**The arrogance is starting to smell foul around the locker room...Ickeez has just read the UCW headlines and found that Itch & Scratch remembered back to when Ickeez slammed them in a stunt at Jack-in-the-crack. Though they say that imitation is the highest form of flattery, He is not amused. His medications have all now completely work their way out of his system and he is in a state that should have the authorities on edge. His antics are viewed as a cross between Hunter S. Thompson, Henry Rollins, and the poster child for Thorizine.
Ickeez is sitting on a cooler full of Jolt cola to which he is washing down Viviran with. He is rocking back and forth on the edge of the cooler with his eyes open wide and not all together focused. The look in his eye looks like a shark or someone who just finished a long stare at the sun while holding their breath until nearly blacking out. He is uttering unaudible primal noises to himself and is sitting very close to a big screen TV that has Natural Born Killers on it. The volume is turned down and the hi-fi is cranked with Pantera's album "far beyond driven". The lights of his dressing room are off and a single strobe light is set on a very slow cadence. Ickeez sees the camera, stares at in momentarily, and then turns the music down just enough so that he may be heard...**
I know what you think you can do to me but I have already done that which can't be done and walked away with a tickle in my throat....you want to be my friend deep down inside of your soul but the rejection the binds you blinds you and keeps you so amused.
You build up walls around you. You keep yourself locked in this fricking playland where you can't be hurt, won't be hurt, and feel no hurt.....
I have the key that you left hidden under the rock outside the door. Go look, it isn't there. When your sleeping, sometimes I sneak into your "safe" little room and I put a rusty ice pick up to your throat. I feel the blood rush to my brain and just as I get to the moment of truth, the money shot if you will, I stop myself from doing it because I know that all the people who despise you and all the UCW fans you hate what you have become....they will not forgive my transgressions....they will judge me as a selfish person for not sharing that moment with them too!
You want to play games with my little boy? You want to follow the yellow brick road to grandma's house where the big bad boogie man is holding your mind captive? Do you really want to jump? Do ya? HUH?!
I know you and your ways. I realize that you hope to become a true wrestling diety just as I have become. You want my edge! An edge that has been honed to a brilliant edge...

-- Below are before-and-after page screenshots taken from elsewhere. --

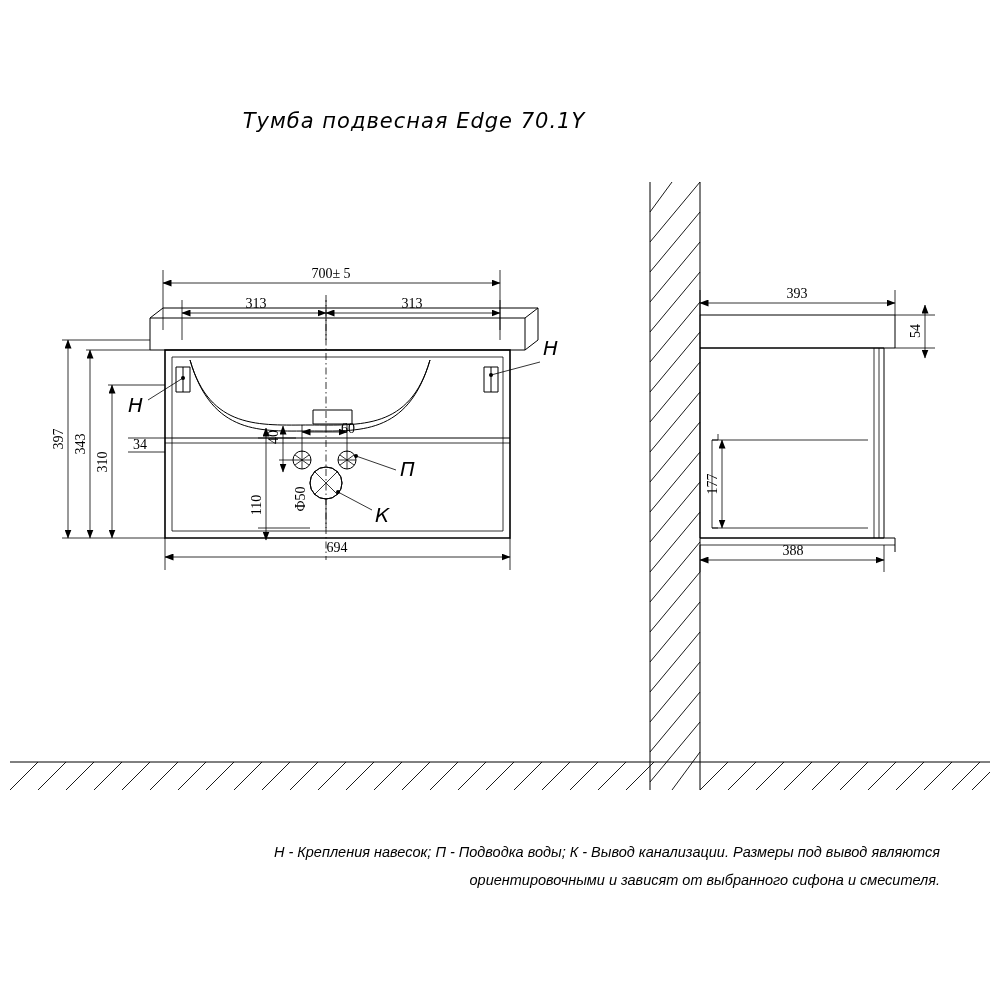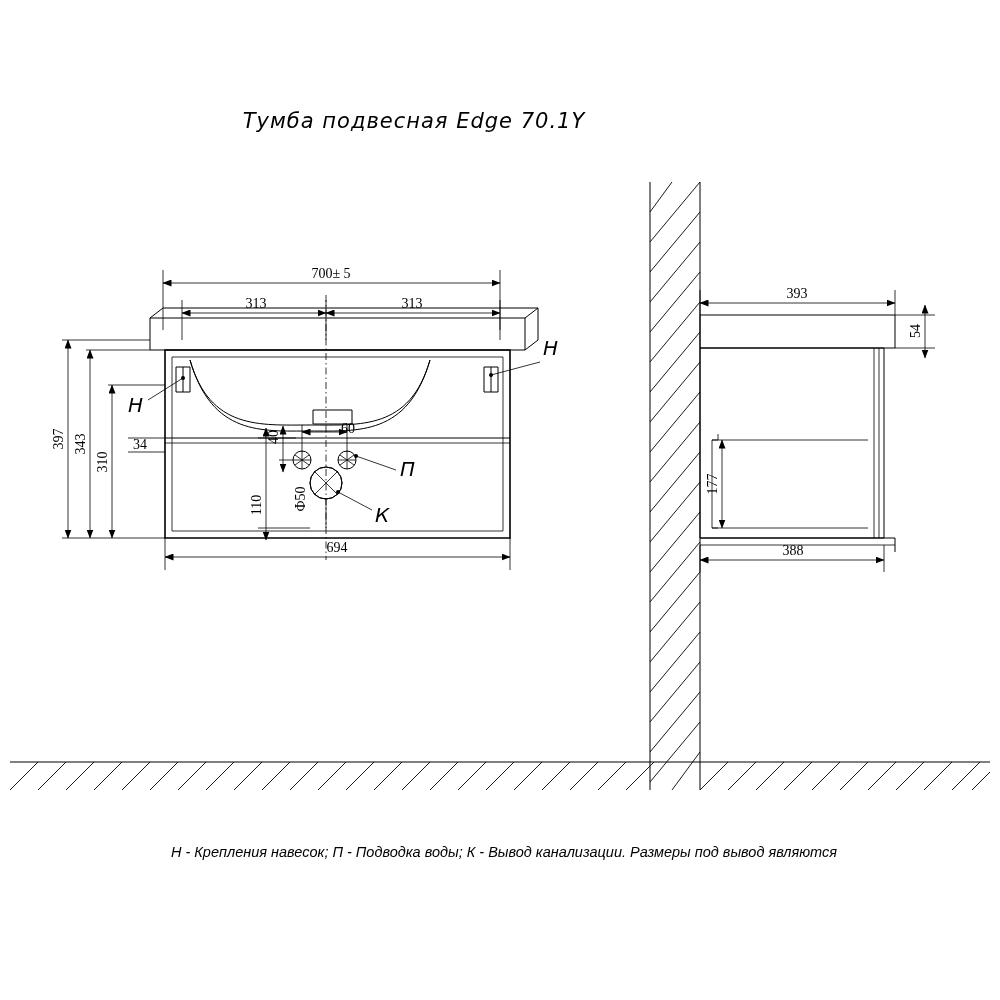--- a/index.html
+++ b/index.html
@@ -68,7 +68,7 @@
     left: 60px;
     top: 838px;
     width: 880px;
-    text-align: center;
+    text-align: right;
     line-height: 28px;
   }
   .note-block div {

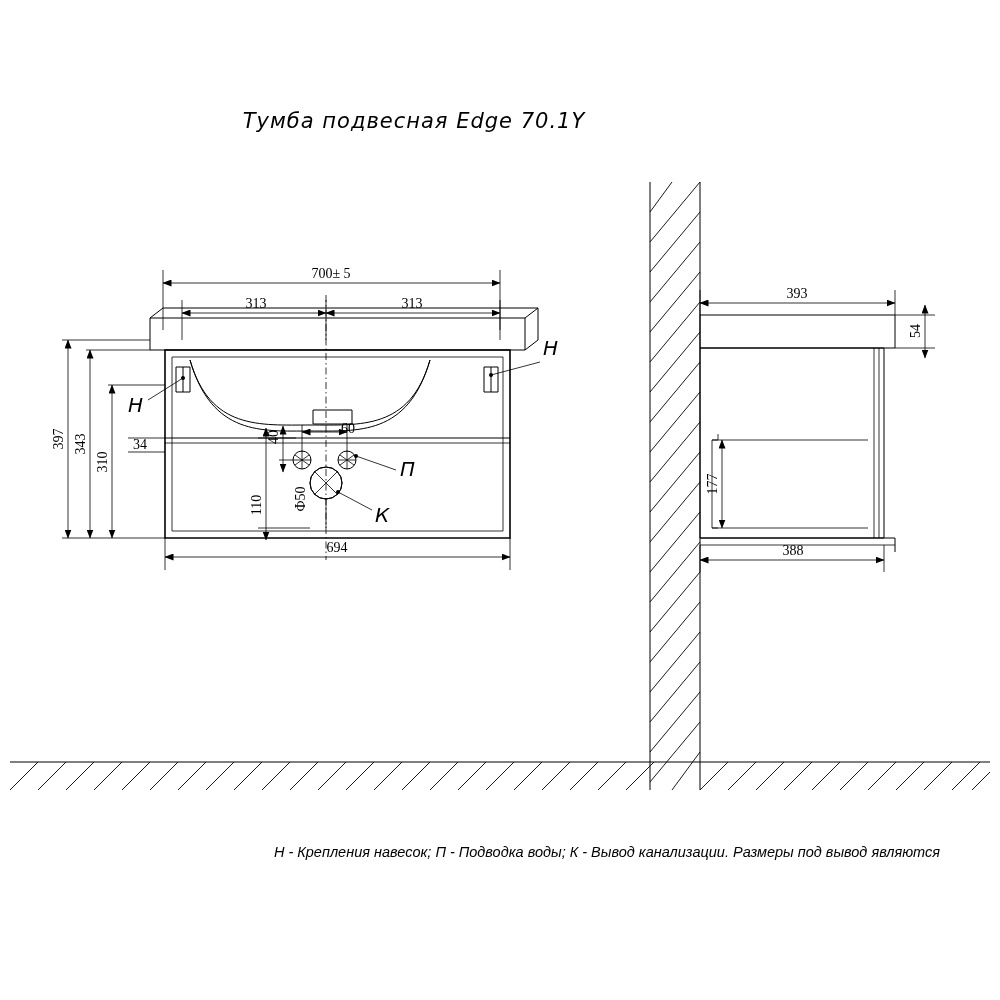--- a/index.html
+++ b/index.html
@@ -302,6 +302,7 @@
 
 <div class="note-block">
   <div class="note-line-1">Н - Крепления навесок; П - Подводка воды; К - Вывод канализации. Размеры под вывод являются</div>
+  <div>ориентировочными и зависят от выбранного сифона и смесителя.</div>
 </div>
 
 </body></html>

I don't need your charity you stupid son-of-a-bitch! I love this fugging movie...this is the 7th time in a row that I have seen it today....I have drank a case of this here go juice and I haven't even pissed yet. He told me not to. He said I should wait until I can taste it in the back of my throat....the I should do sit-ups. He said this will cause me to focus...he said after the sit-ups I need to lie on my back on a poster of Pamela Anderson and evacuate my bladder into the air letting the urine fall as it may. He said I need to rub talcum powder and nutmeg on my glistening urine drenched skin and let it dry until the match. He said it will turn you on and you will become so aroused that....well it is no secret that you suffer from "performance anxiety" so this is my secret force field that will render you impotent in you quest to violate me in the ring. It will reduce you to a confused basket case ripe for the picking. This is when I will extract your teeth and make a necklace with the piece. Not the fillings though...the taste to good to waste on a necklace.
**Ickeez turns to the movie and sets the volume of the hi-fi back to respectable psychotic levels. Just as Juliette Lewis is offing a dude she just humped, Ickeez bolts for the TV yelling, "You cheated on me bitch....you know that turns me on!" He dives head first into the TV and his head smashes through the glass. Slowly he removes his head from the TV. His head is very bloody and chards of glass are jutting out of his face. He runs to the dressing room door and DEMANDS take the UCW hospitality staff bring him a TV because "this one won't work!"